In my last article, I outlined the unusual demographic future of humanity: it is highly probable that, between 2050 and 2060 our species will reach a population peak close to 9.5 billion, which will then begin to fall. I also pointed out some of the mechanisms that could make this prediction incorrect, such as a rise in average life expectancy, changes in the relative proportions of social groups, government policies, etc. As it happens, China has just announced new and very restrictive regulations on abortion, the purpose of which is to increase fertility.
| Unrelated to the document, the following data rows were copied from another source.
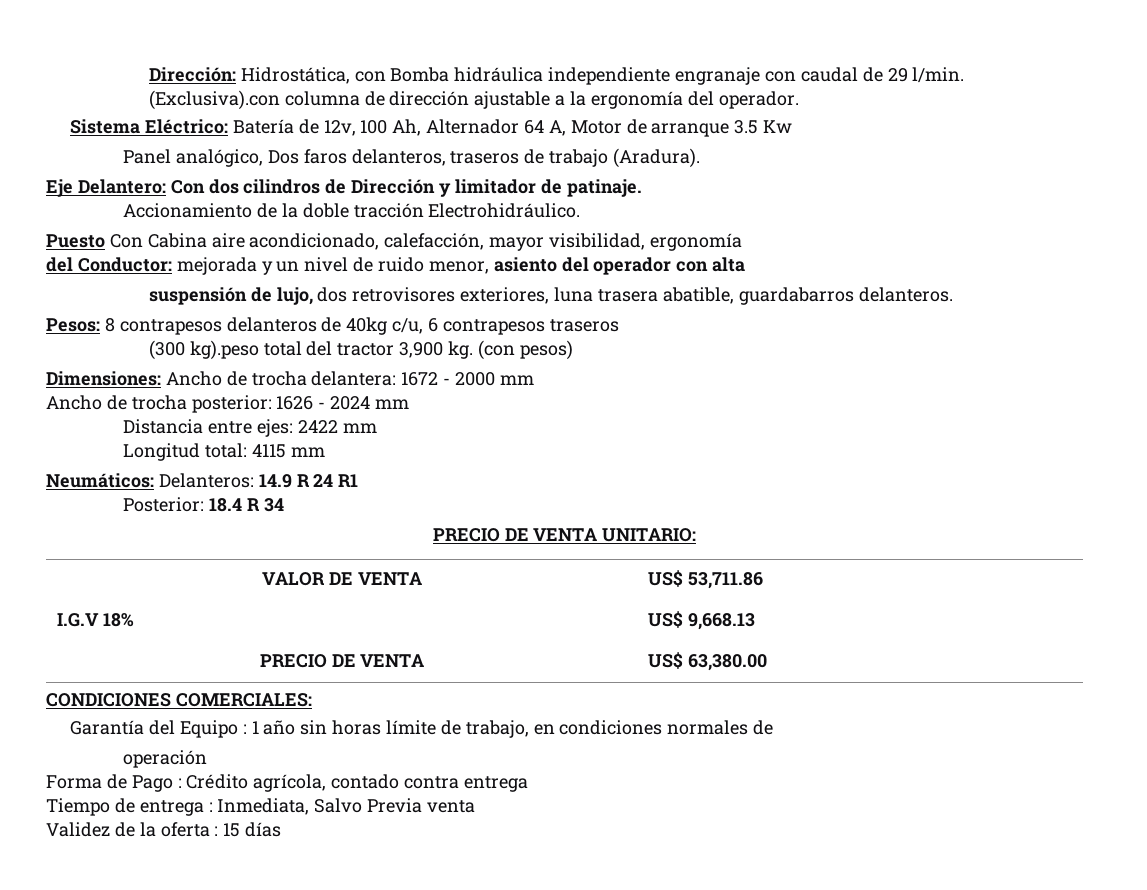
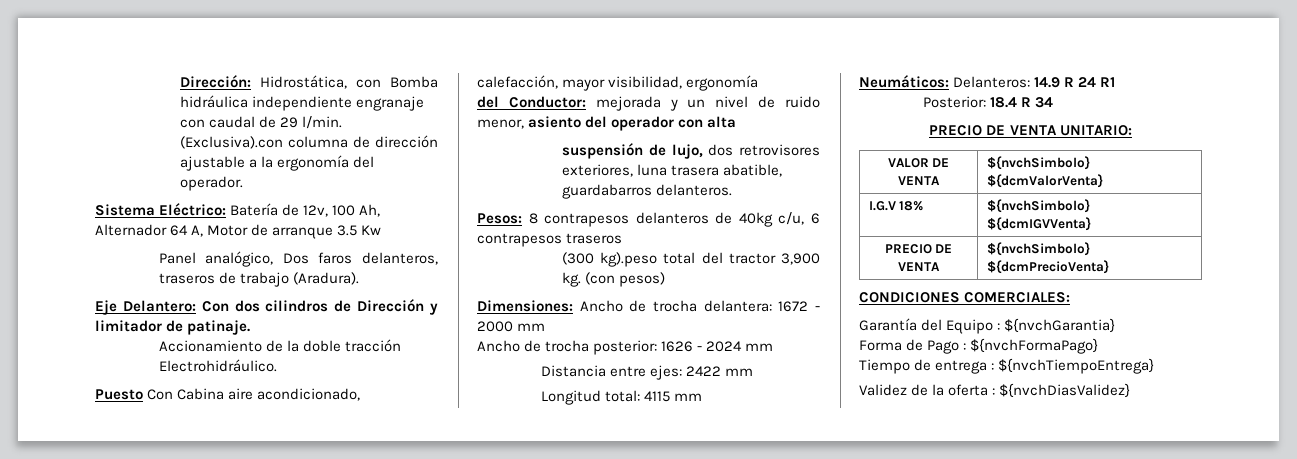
- VALOR DE VENTA | US$ 53,711.86
+ VALOR DE VENTA | ${nvchSimbolo} ${dcmValorVenta}
- I.G.V 18% | US$ 9,668.13
+ I.G.V 18% | ${nvchSimbolo} ${dcmIGVVenta}
- PRECIO DE VENTA | US$ 63,380.00
+ PRECIO DE VENTA | ${nvchSimbolo} ${dcmPrecioVenta}
- Garantía del Equipo : 1 año sin horas límite de trabajo, en condiciones normales de
- operación
+ Garantía del Equipo : ${nvchGarantia}
- Forma de Pago : Crédito agrícola, contado contra entrega
+ Forma de Pago : ${nvchFormaPago}
- Tiempo de entrega : Inmediata, Salvo Previa venta
+ Tiempo de entrega : ${nvchTiempoEntrega}
- Validez de la oferta : 15 días
+ Validez de la oferta : ${nvchDiasValidez}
Still, let us assume that the future approximately resembles the demographic trends we observe from our vantage point in 2021. It is worth spending some time thinking about the consequences of this population change. As is almost always the case, there will be positive and negative consequences, and which of these predominate will depend, in part, on our ability to design policies that manage the transition well.
In this essay, I will focus on the most direct economic consequences. In the third and last essay of this series (coming out in a few weeks), I will review the social consequences of this demographic shift on the structure of the family, and on the distribution of the population in terms of both land and housing.
Positive Consequences of Population Decline
The main positive consequence that comes to mind is less pressure on natural resources. A smaller or slower-growing population makes it easier to decarbonize the global economy and conserve areas of biological wealth, keeping them from being affected by human activity. This consequence reinforces another key transformation of the global economy: the gross domestic product of advanced economies is becoming progressively “weightless,” and therefore requires fewer natural resources to generate.
Let’s think about a simple example. I currently have 1,833 books on my Kindle. Each shelf in my office can hold, on average, about forty books (some bigger, some smaller). In other words, I would need about forty-six shelves to store the books on my Kindle in physical format. That would take up my entire office and a good part of another one. Since I started reading and buying books as a child, until 2010 when I switched to e-books, I progressively accumulated “weight” in paper. From 2010 until today, my paper “weight” first stabilized and then later began to fall. In 2020, I bought only fourteen paper books, but I gave away more than fourteen of the books I already had. There were many books that I had repurchased in electronic version to have them always at hand, so I gave the physical copies to my students. In other words, my book collection, being much larger on January 1, 2021 than it was on January 1, 2020, still “weighed” much less. This observation applies to almost all my possessions: I can’t even remember the last time I bought a CD or a DVD. All my possessions together “weigh” less today than they did five years ago.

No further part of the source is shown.